On a suggestion from Michael, I have had a quick look at BON in a Box, which is a web-based biodiversity analysis platform using Docker containerised pipelines running R, Julia, and Python scripts.
It couldn’t be easier to get started. Install Docker and Docker Compose, and make sure you can access GitHub via SSH using a public key. [Run ssh-keygen -t ed25519
and then publish the resulting ~/.ssh/id_ed25519.pub
to your GitHub account.]
apt install docker.io docker-compose-v2
Clone the GEO-BON’s repository and make a working copy of the runner.env
file. This file can be edit to add API keys of datasets, but I don’t have any so the default file is fine.
git clone git@github.com:GEO-BON/bon-in-a-box-pipelines.git
cd bon-in-a-box
cp runner-sample.env runner.env
To start the server run ./server-up.sh
. There is also ./server-down.sh
to stop the server.
The first run downloads the required Docker containers so takes a few minutes. Once complete visit http://localhost to see the web GUI.
I ran the “Get Country Polygon” script, creating a nice Colombia polygon.
There is a drag and drop pipeline editor which felt a lot like Microsoft Access.
I followed along with the tutorial and created an R script and a YAML file of the same name in the /scripts
directory. These appeared in the GUI, allowing me to run them and use them in the pipeline editor.

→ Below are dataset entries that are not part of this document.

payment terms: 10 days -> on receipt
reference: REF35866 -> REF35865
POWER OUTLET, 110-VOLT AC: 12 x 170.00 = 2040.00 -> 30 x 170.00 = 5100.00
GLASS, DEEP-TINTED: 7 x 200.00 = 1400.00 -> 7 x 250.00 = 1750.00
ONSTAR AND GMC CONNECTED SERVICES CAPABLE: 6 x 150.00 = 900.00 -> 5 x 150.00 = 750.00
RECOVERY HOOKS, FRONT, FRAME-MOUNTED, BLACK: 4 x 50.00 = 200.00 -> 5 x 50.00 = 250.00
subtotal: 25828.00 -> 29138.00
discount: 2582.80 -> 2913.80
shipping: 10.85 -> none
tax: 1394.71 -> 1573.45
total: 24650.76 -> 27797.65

Annoyingly, the dataset was not provided in the tutorial, so I couldn’t run the code.
TestScript.R
The biab
functions are how the script interacts with the BON in a Box system.
library(rjson)
library(sf)
library(terra)
library(dplyr)
library(ggplot2)
input <- biab_inputs()
dat <- st_read(input$country_polygon)
if (nrow(dat)==0) {
biab_error_stop("Country polygon does not exist")
}
dat.transformed <- st_transform(dat, crs=input$crs)
rasters <- terra::rast(c(input$rasters, crs=intput$crs))

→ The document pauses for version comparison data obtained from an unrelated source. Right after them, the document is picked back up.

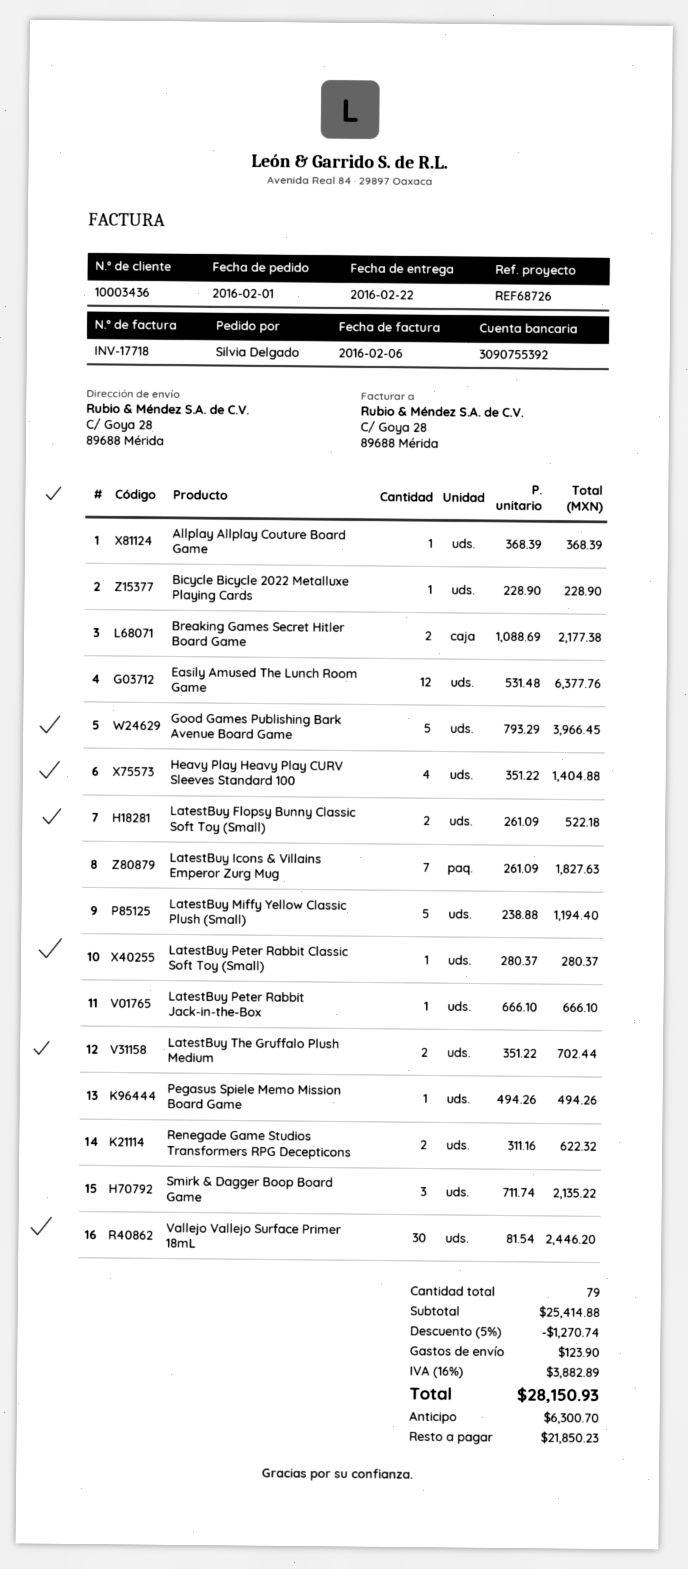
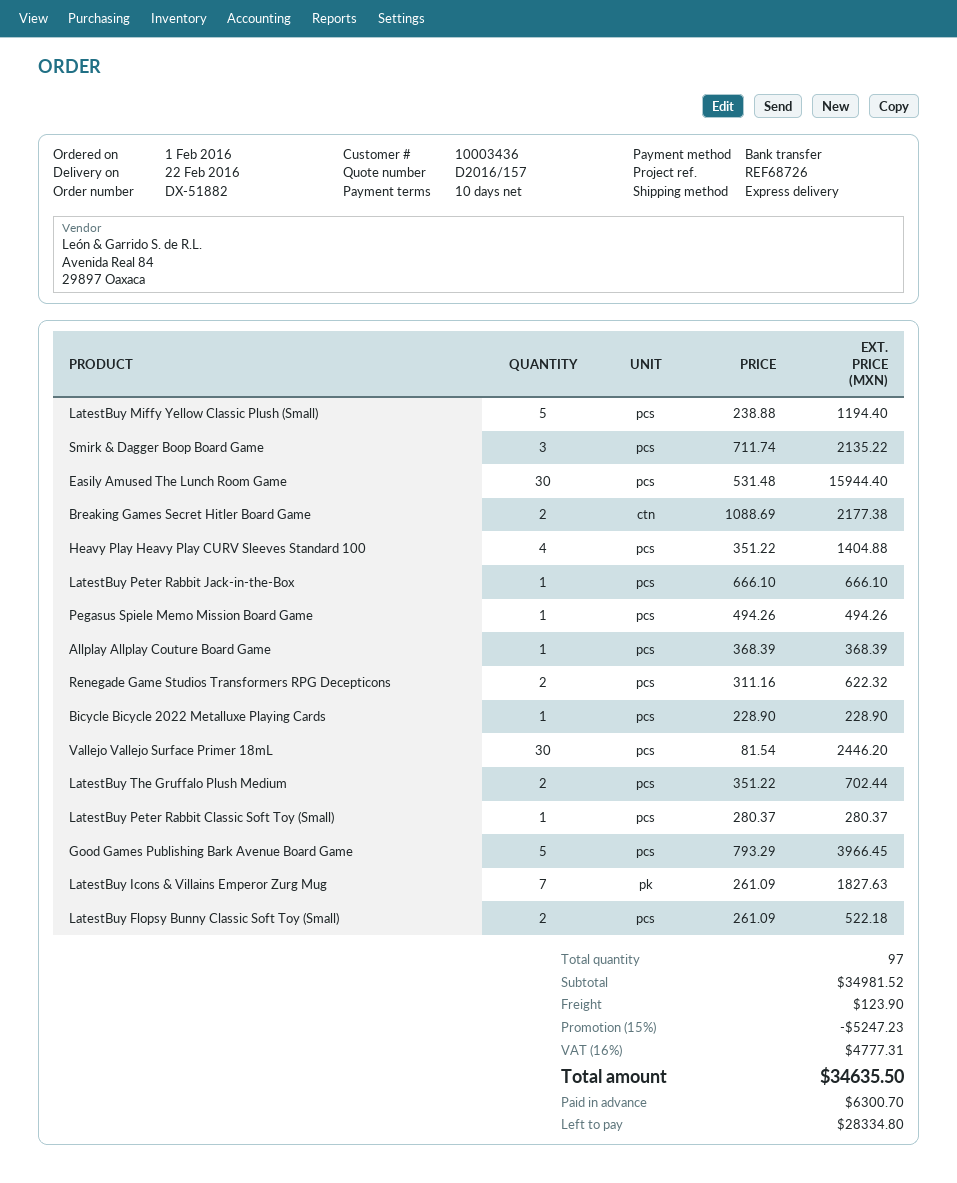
Easily Amused The Lunch Room Game: 12 x 531.48 = 6377.76 -> 30 x 531.48 = 15944.40
total quantity: 79 -> 97
subtotal: 25414.88 -> 34981.52
discount: 5% = 1270.74 -> 15% = 5247.23
tax: 16% = 3882.89 -> 16% = 4777.31
total: 28150.93 -> 34635.50
balance: 21850.23 -> 28334.80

country_vect <- vect(dat.transformed)
raster.cropped <- mask(rasters, country_vect)
raster_change <- rasters[[1]]-rasters[[2]]
raster_change_path <- file.path(outputFolder, "raster_change.tif")

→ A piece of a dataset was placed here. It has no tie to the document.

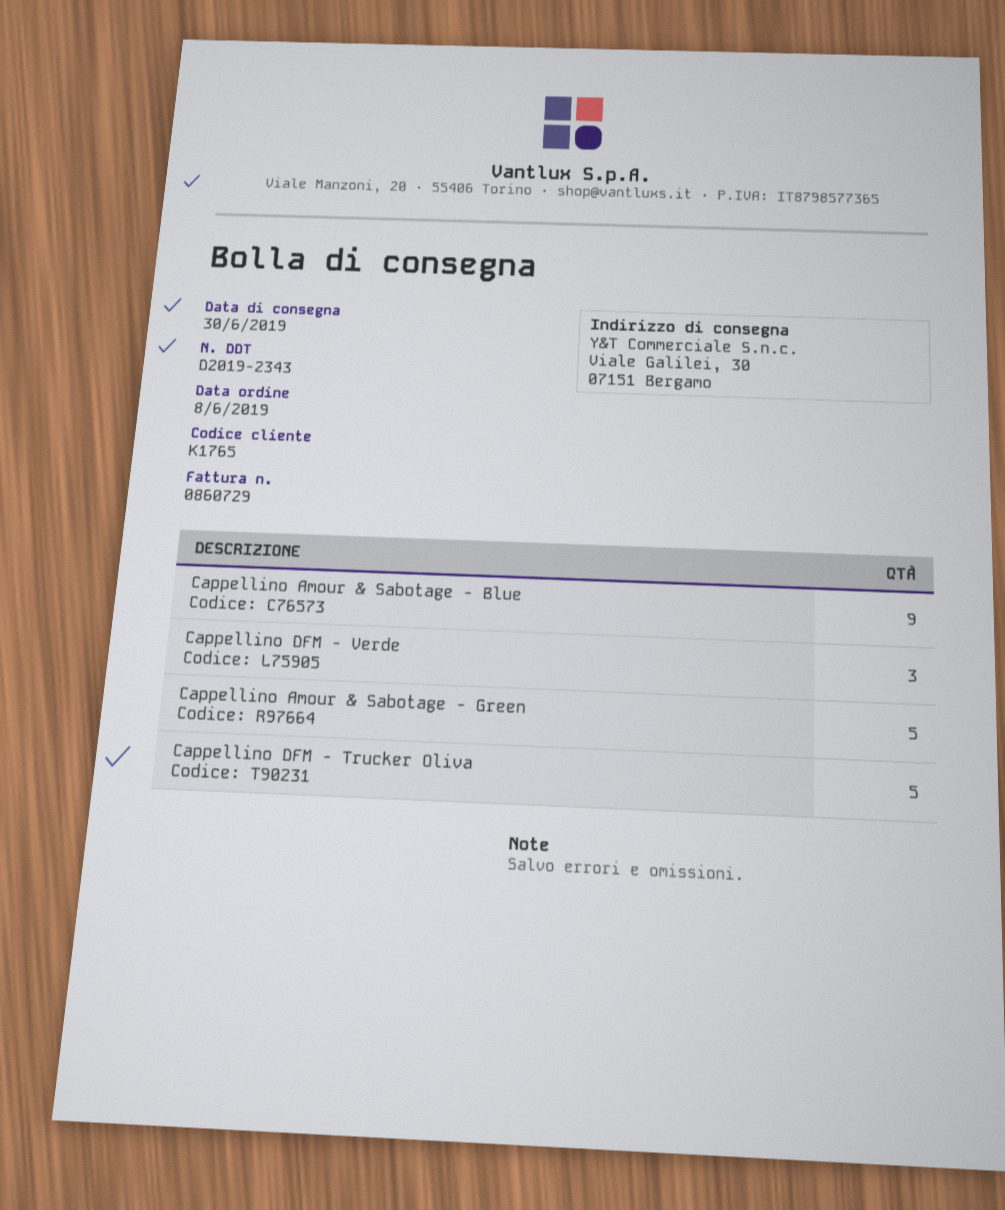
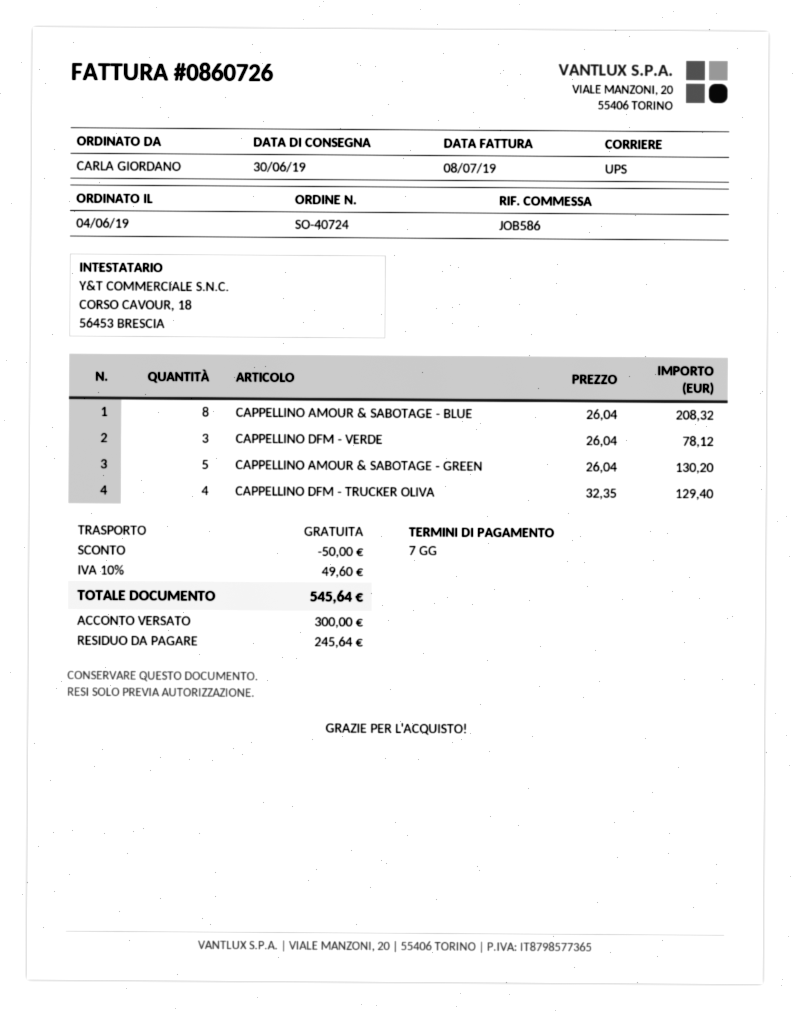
order date: 2019-06-08 -> 2019-06-04
invoice number: 0860729 -> 0860726
Cappellino Amour & Sabotage - Blue: 9 -> 8
Cappellino DFM - Trucker Oliva: 5 -> 4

writeRaster(raster_change, raster_change_path)
biab_output("raster_change", raster_change_path)
layer_means <- global(rasters.cropped, fun="mean", na.rm=TRUE)
layer_means$name <- names(rasters.cropped)
means_plot <- ggplot(layer_means, aes(x=name, y=mean)) + geom_point()
means_plot_path <- file.path(outputFolder, "means_plot.png")
ggsave(means_plot_path, means_plot)
biab_output("means_plot", means_plot_path)
TestScript.yaml
The inputs
and outputs
section defines the inputs and outputs, where the names must match the names in the script above. The environment is set up using conda. A specific version can be specified like this: r-terra=0.9-12
script: TestScript.R
name: Test script
description: Demo script
author:
- name: ME
inputs:
country_ploygon:
label: Country Polygon
description: Polygon of the country of interest
type: application/geo+json
example: null
crs:
label: Coordinate reference system
description: Coordinate reference system
type: text
example: "EPSG:3857"
rasters:
label: Rasters
description: Raster layers of variable of interest
type: image/tiff;application=geotiff[]
example: null
outputs:
raster_change:
label: Rasters
description: Differences between raster values
type: image/tiff;application=geotiff
means_plot:
label: Plot of raster means
description: Plot of means of raster layers
type: image/png
conda:
channels:
- conda-forge
- r
dependencies:
- r-rjson
- r-sf
- r-dplyr
- r-terra
- r-ggplot2
The architecture appears to be designed as a single-server instance without built-in job queuing or concurrent execution limits.